LeMahieu Eyes Another Ring

PEORIA -- The Chicago Cubs' 2009 second-round pick, D. J. LeMahieu, is just months removed from winning the College World Series with LSU and now has the chance to capture a Midwest League title as a member of the Class-A Peoria Chiefs as well.

"My name is D. J. LeMahieu and all I do is win championships," Peoria Chiefs trainer Kelly Vanhove joked as he passed the former LSU Tiger.

In a way, Vanhove is right.

In LeMahieu's freshman season at Brother Rice High School in Michigan, he became the starting shortstop after the school's first doubleheader of the season (moving from second base) and helped lead the team to the state semi-finals.

After becoming a two-time Gatorade Player of the Year ('06-'07) in Michigan, as well as being named a Rawlings All-American and Louisville Slugger All-American, he signed with LSU.

LeMahieu helped the Tigers advance to the College World Series in his freshman season, where they finished with a No. 5 ranking. This past college season, the 6-foot-4, 185-pound shortstop hit a team high .350 with five home runs and 43 RBI en route to the NCAA Championship; the Tigers defeated Texas in the CWS.

"Playing in the College World Series was awesome and winning the championship was unbelievable," LeMahieu said. "I couldn't really be in a better spot right now. I'm enjoying it."

During the College World Series, LeMahieu had several clutch hits, and he has driven in key runs for the Chiefs down the stretch as well. With runners on, the right handed batting LeMahieu prepares himself mentally to come up with the big hit.

"With guys in scoring position, your at-bat becomes a little bit more important," LeMahieu said. "I just try to focus a little bit more. You just put yourself in a different mindset. That's what I've been trying to do and it's been working out pretty well."

The LSU alum did not know he would end up in Peoria so soon. After the draft, he thought he would be playing in Boise (short-season Class A ball) following a short stint in Arizona (July 24-27). But he was pleasantly surprised to get word that he had been promoted to the Chiefs, and went on to help them to their best second half in franchise history (43-26).

"Leading up to the draft, I was pretty nervous and tried to keep my mind off it," LeMahieu recalled. "I tried not to watch the draft but ended up watching it with my roommates from college. Being picked by the Cubs is a dream come true.

"(The organization) said I was going to go to Arizona for a while. I thought I was going to go to Boise, actually. But when I found out I was going to Peoria, I was excited and I'm liking it here."

The Chiefs like him in Peoria, too. Since the promotion, #5 has accumulated 48 hits in 152 at-bats (.316) and driven in 30 runs. LeMahieu has yet to hit his first professional home run, but Chiefs manager Marty Pevey knows he will develop power as he matures in the batter's box.

"He does a great job of hitting line drives and hitting the gaps," Pevey said. "As he gets more at-bats and matures as a hitter, the power will come."

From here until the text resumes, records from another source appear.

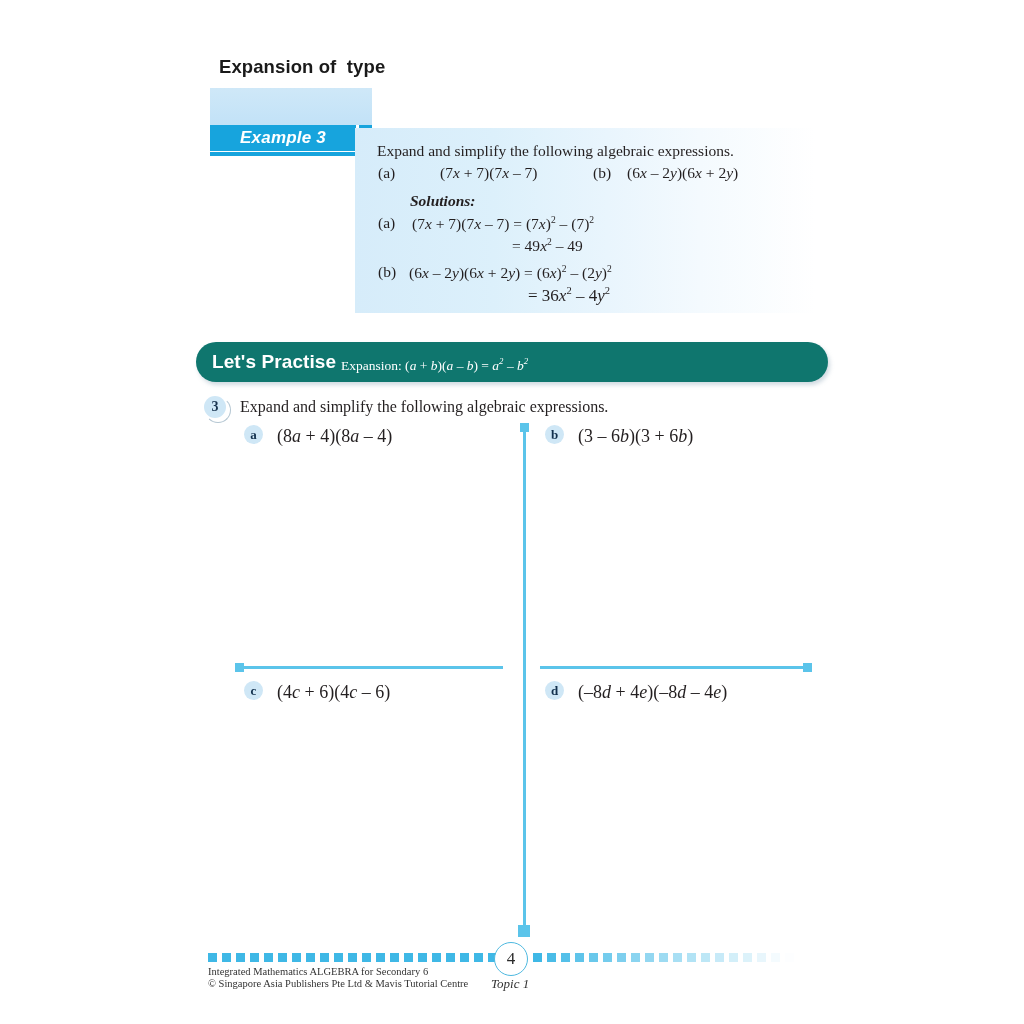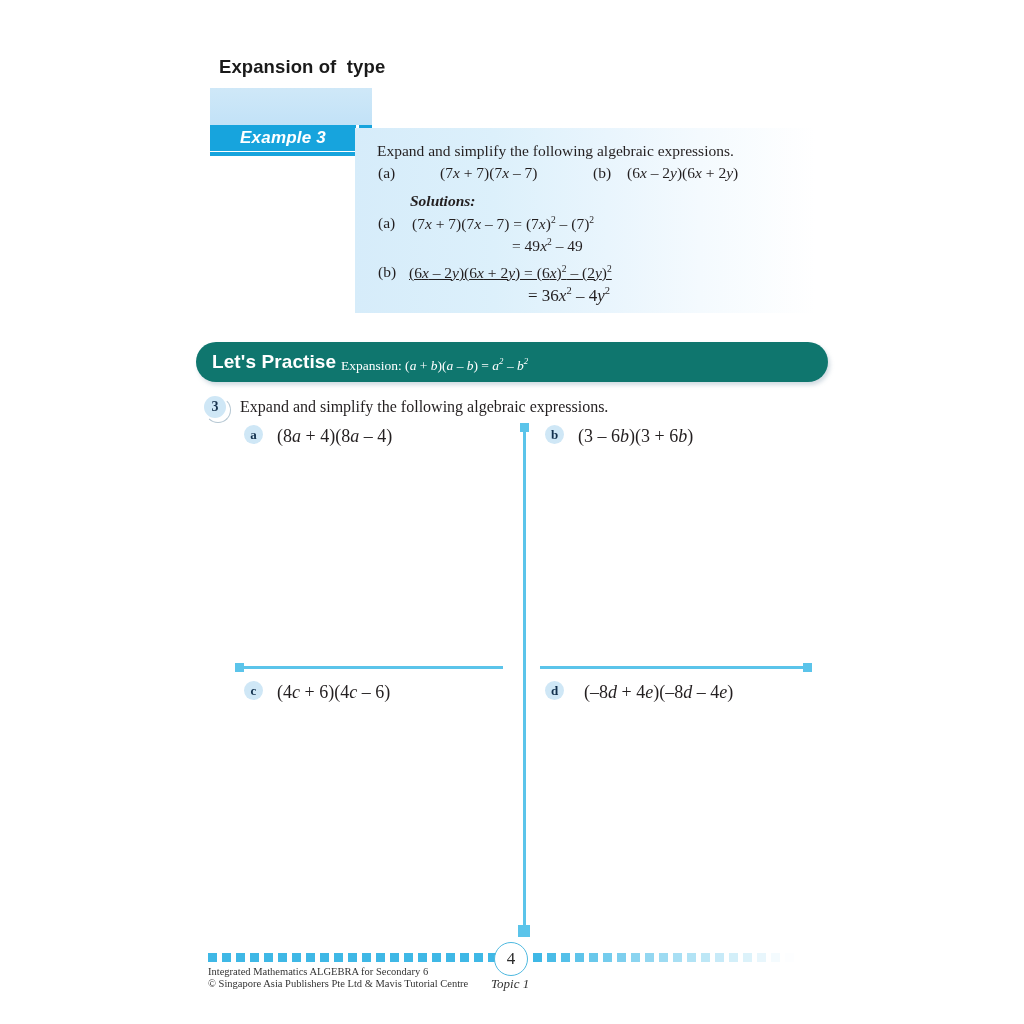--- a/index.html
+++ b/index.html
@@ -346,7 +346,7 @@
   </div>
 
   <div class="ex-line" style="left:378px; top:263px;">(b)</div>
-  <div class="ex-line" style="left:409px; top:263px;text-decoration:underline;">
+  <div class="ex-line" style="left:409px; top:263px;">
     (6<span class="ital">x</span> – 2<span class="ital">y</span>)(6<span class="ital">x</span> + 2<span class="ital">y</span>) = (6<span class="ital">x</span>)<span class="sup">2</span> – (2<span class="ital">y</span>)<span class="sup">2</span>
   </div>
   <div class="ex-line" style="left:528px; top:285px; font-size:17px;">

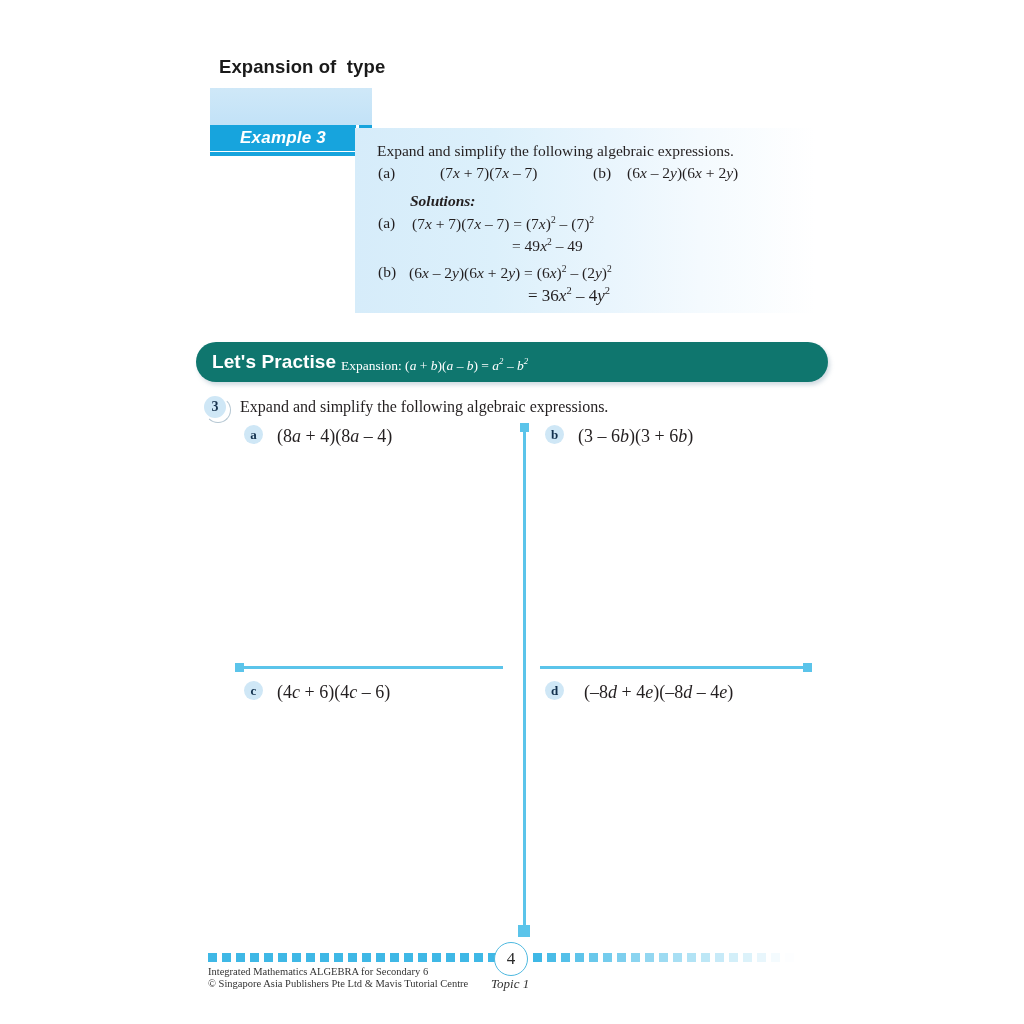--- a/index.html
+++ b/index.html
@@ -389,7 +389,7 @@
   </div>
 
   <div class="item-marker" style="left:545px; top:681px;">d</div>
-  <div class="item-expr" style="left:578px; top:682px;margin-left:6px;">
+  <div class="item-expr" style="left:578px; top:682px;">
     (–8<span class="ital">d</span> + 4<span class="ital">e</span>)(–8<span class="ital">d</span> – 4<span class="ital">e</span>)
   </div>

Coming from college to professional baseball has had its challenges for LeMahieu, but nothing too drastic for him to handle.

"There is more depth in pitching (at the professional level)," LeMahieu said. "Pitcher after pitcher throws for strikes and throws hard. And getting used to the wooden bat is a little different, but I've been making adjustments.

"I was used to playing a game and having a few days off. Now it's just baseball every day. I wake up and head down to the ballpark."

As the summer comes to an end and the baseball season does as well, it signifies the start of a new season -- one that LeMahieu also follows closely. Coming from a school with a rich sports tradition, baseball is not the only sport on his mind; LeMahieu also roots for the LSU Tigers football team as well.

"I'm excited for the season. I had a couple football players that played on the baseball team as well," LeMahieu said.

When asked for his prediction on the team this year, LeMahieu responded as any Tiger fan would: "Probably a National Championship this year."


The Chiefs' first round playoff opponent is Cedar Rapids starting Wednesday. Game 1 will be at O'Brien Field with a first pitch time of 6:30 p.m.

The Chiefs have to feel good about their chances as they dominated the Kernels in their last regular season match-up in Cedar Rapids. They outscored Cedar Rapids 35-15.

"I think we swing the bats better (than Cedar Rapids)," Pevey said. "But good pitching beats good hitting. The last four games there we played solid defense. We ran the bases well and hit and run to score runs as well.

"I think we match up OK, but we have to continue to throw strikes with our starters. Austin (Bibens-Dirkx) will pitch Game 1 and Game 2 will be (Jeff) Antigua."

The Chiefs also announced end-of-season honors recently. First baseman Rebel Ridling and outfielder Kyler Burke were named Offensive Player(s) of the Year, and right-hander Chris Huseby was named Pitcher of the Year.